Now, while a discussion of trichotomy vs. dichotomy would be distracting in the sermon, this reflection is a worthwhile place to broaden the discussion to a general consideration of our composition as humans. First, we should take up Paul’s words in 1 Thessalonians 5 and their possible implications. Again, Gordon Fee is helpful:
What, then, shall we say of the first two terms? First, it is very likely, given the way Paul here expresses himself, that he might think of the human spirit and soul as distinct entities in some way. But how we might think of them in this way is not at all clear from the rest of his letters. Since he tends to use such terms both broadly and somewhat interchangeably, one is hard pressed to come to final conclusions. Moreover, the emphasis on entirety suggests that he could easily have included “mind” without for a moment deviating from his concern. That is, whatever distinctions he may have understood are quite secondary to the greater concern of completeness.
With this final statement, we hit at the most important point: humanity, though it can be described by its component parts, is more importantly described in its completeness or wholeness. We may temporarily draw out aspects of our human composition, e.g. mind, will, soul, etc., but these things must ultimately collapse back into unity. That is to say, there is no room for a radical separation of humanity into any number of parts, for we are a unity, that is, as Joel Beeke reminds us, only temporarily separated by the unnatural curse of death.

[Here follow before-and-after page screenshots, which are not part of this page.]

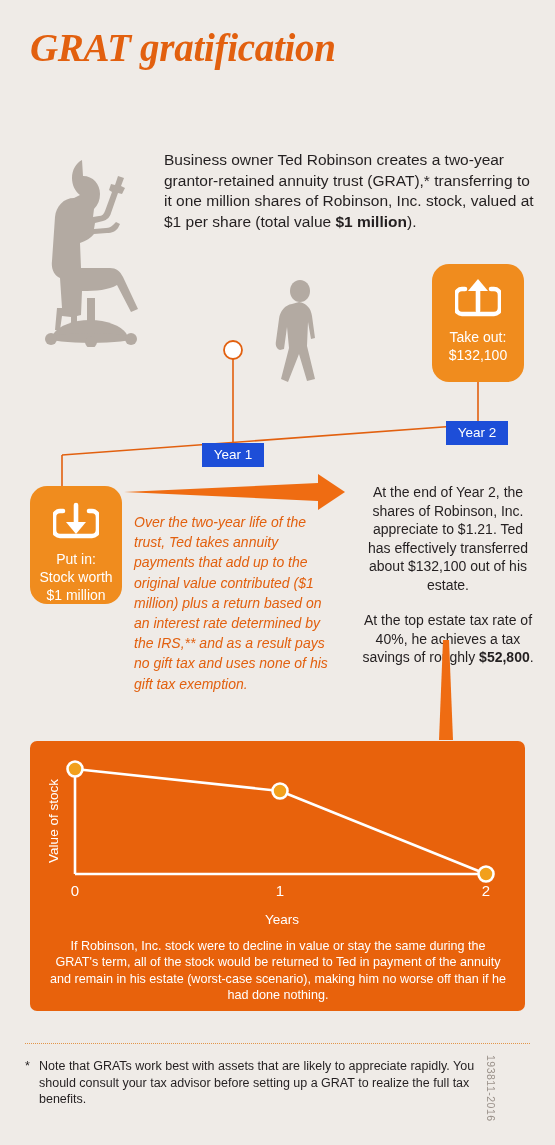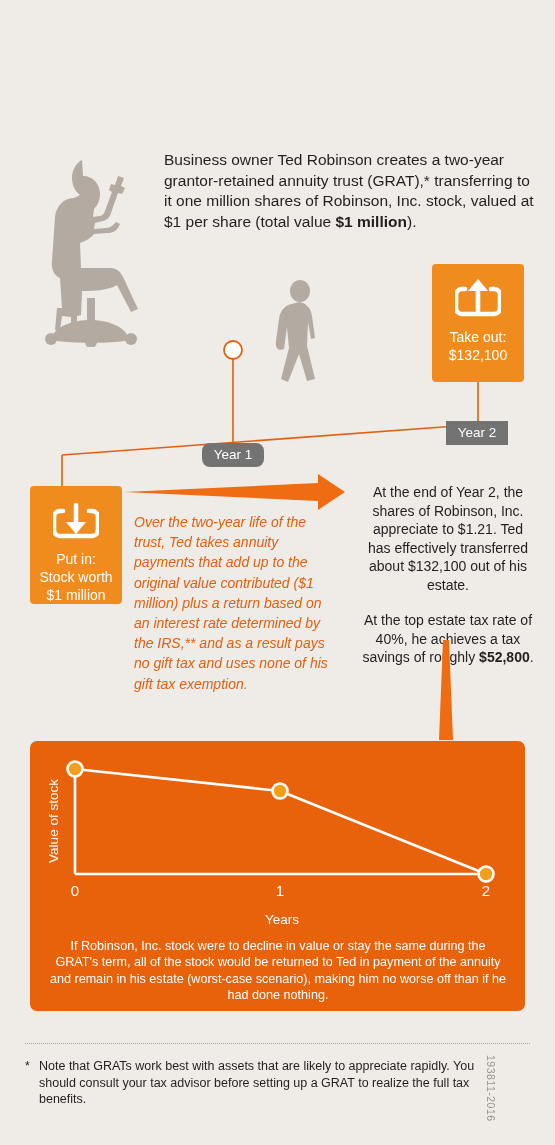--- a/index.html
+++ b/index.html
@@ -195,6 +195,7 @@
 
 <div id="infographic">
 
+  <div class="title">GRAT gratification</div>
 
   <svg class="sil" id="sitting-man" width="122" height="195" viewBox="0 0 122 195" aria-hidden="true">
     <path fill="#b3aaa2" d="M47 8c-6 3-10 10-10 18 0 7 3 13 8 17l-6 3c-10 0-18 8-19 19l-3 44c-1 8 2 14 8 17l2 30h-5l-2 22h5l2-14 9 1v13h6v-14l4-1 1-24c14 0 27-1 35-6l14 27 7-3-15-32c-3-6-7-9-13-9H46l-1-25c6-2 11-5 14-9l13-1c5 0 9-2 11-5l2-4-4-2-3 3c-2 2-4 3-7 3l-12 1 1-6 8-2c4-1 7-4 8-8l7-20 4 1 3-6-4-2 3-8-6-2-3 9-4-1-2 6 3 2-7 19c-1 3-3 5-6 5l-6 1 1-8c4-4 6-9 6-15 0-10-7-18-17-18z"></path>

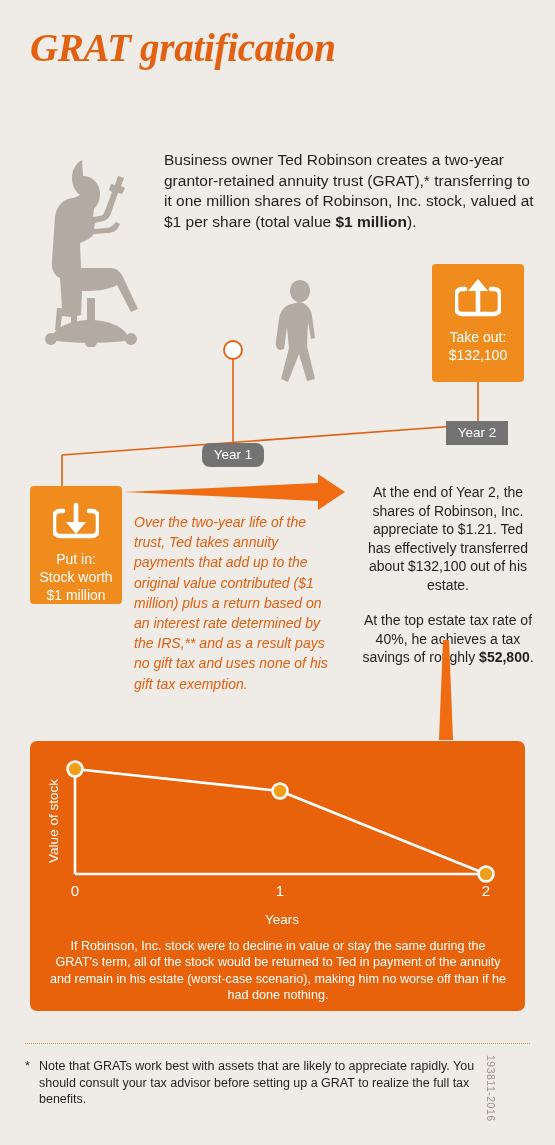--- a/index.html
+++ b/index.html
@@ -71,7 +71,7 @@
   .action-box {
     position: absolute;
     background: #f08c1e;
-    border-radius: 4px;
+    border-radius: 17px;
     color: #ffffff;
     text-align: center;
     font-size: 14px;

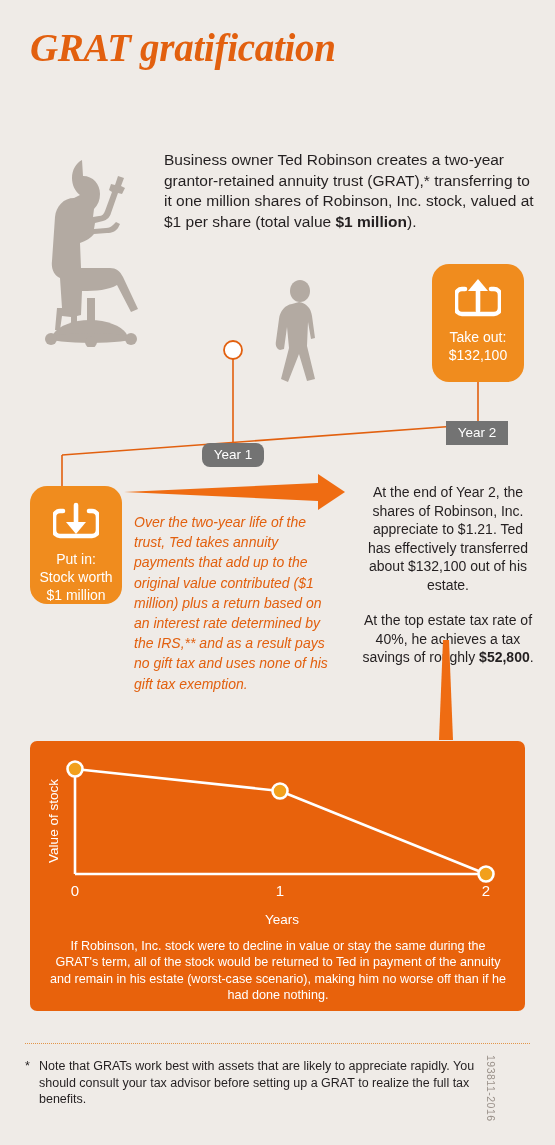--- a/index.html
+++ b/index.html
@@ -94,7 +94,7 @@
   
   .year-chip {
     position: absolute;
-    background: #737373;
+    background: #1d4ed8;
     color: #ffffff;
     font-size: 13.5px;
     line-height: 19px;

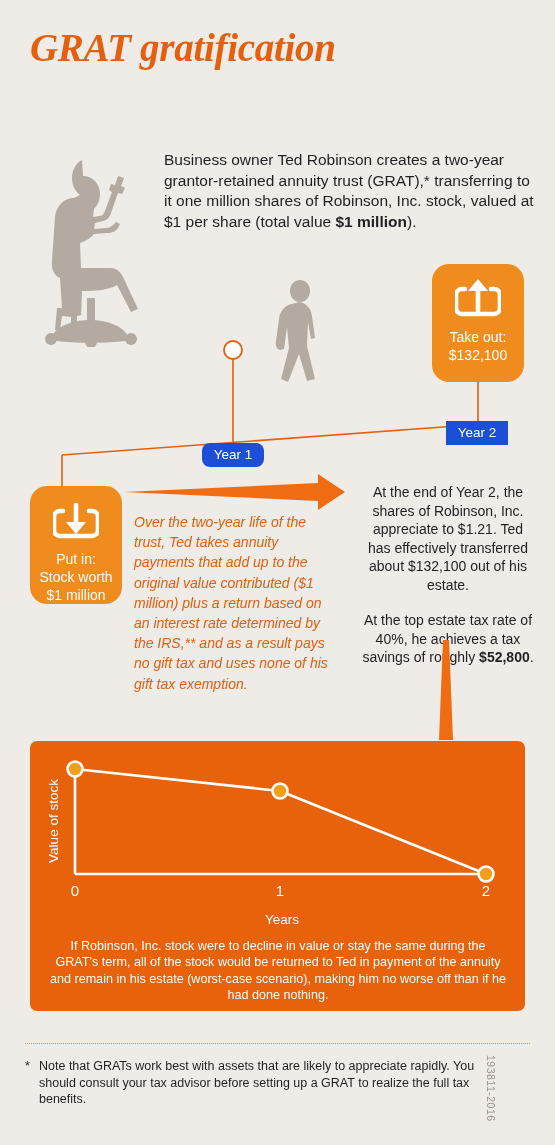--- a/index.html
+++ b/index.html
@@ -102,7 +102,7 @@
     padding: 2px 0 3px;
     width: 62px;
   }
-  #year1-chip { left: 202px; top: 443px; border-radius: 8px; }
+  #year1-chip { left: 202px; top: 443px; }
   #year2-chip { left: 446px; top: 421px; }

To briefly address the dichotomy vs. trichotomy question, though, the balance of the Scriptures’ witness leans in favor of dichotomy. As Fee points out, soul and spirit are often used interchangeably in the Scriptures. Furthermore, there is no clean way to parcel out our immaterial existence into more than one aspect. Moreover, there are only two realms of God’s creation, spiritual and material, and we would be hard pressed to divide out the spiritual into any further categories. Therefore, we are on more solid ground speaking about the psychosomatic (body-soul) unity of humanity as a way to give expression to how we reflect the unity-in-duality of God’s creation. In fact, Herman Bavinck points out that humanity is unique in its position as the convergence of the spiritual and material: “Creation culminates in humanity where the spiritual and material world are joined together.”
What all of this means for us is that we must keep in balance the importance of both our spiritual and material existence. For those that tend to emphasize our material existence, reflection on the body-soul unity of mankind can lift the eyes of their heart up to contemplate the wonder of an entire unseen existence that has great impact on our seen, or material, existence. For those that tend to emphasize our spiritual existence, reflection on the body-soul unity can ground spiritual contemplation in the intrinsic earthiness of our existence. Our goal is to be aware of and to balance our engagement with our spiritual and material existence so that we best reflect God’s intention when he created us.
 Gordon D. Fee, The First and Second Letters to the Thessalonians, NICNT (Grand Rapids: Eerdmans, 2009), 229–30.  Fee, Thessalonians, 230.  Herman Bavinck, Reformed Dogmatics, ed. John Bolt, trans. John Vriend, 4 vols. (Grand Rapids: Baker Academic, 2003), 2.511.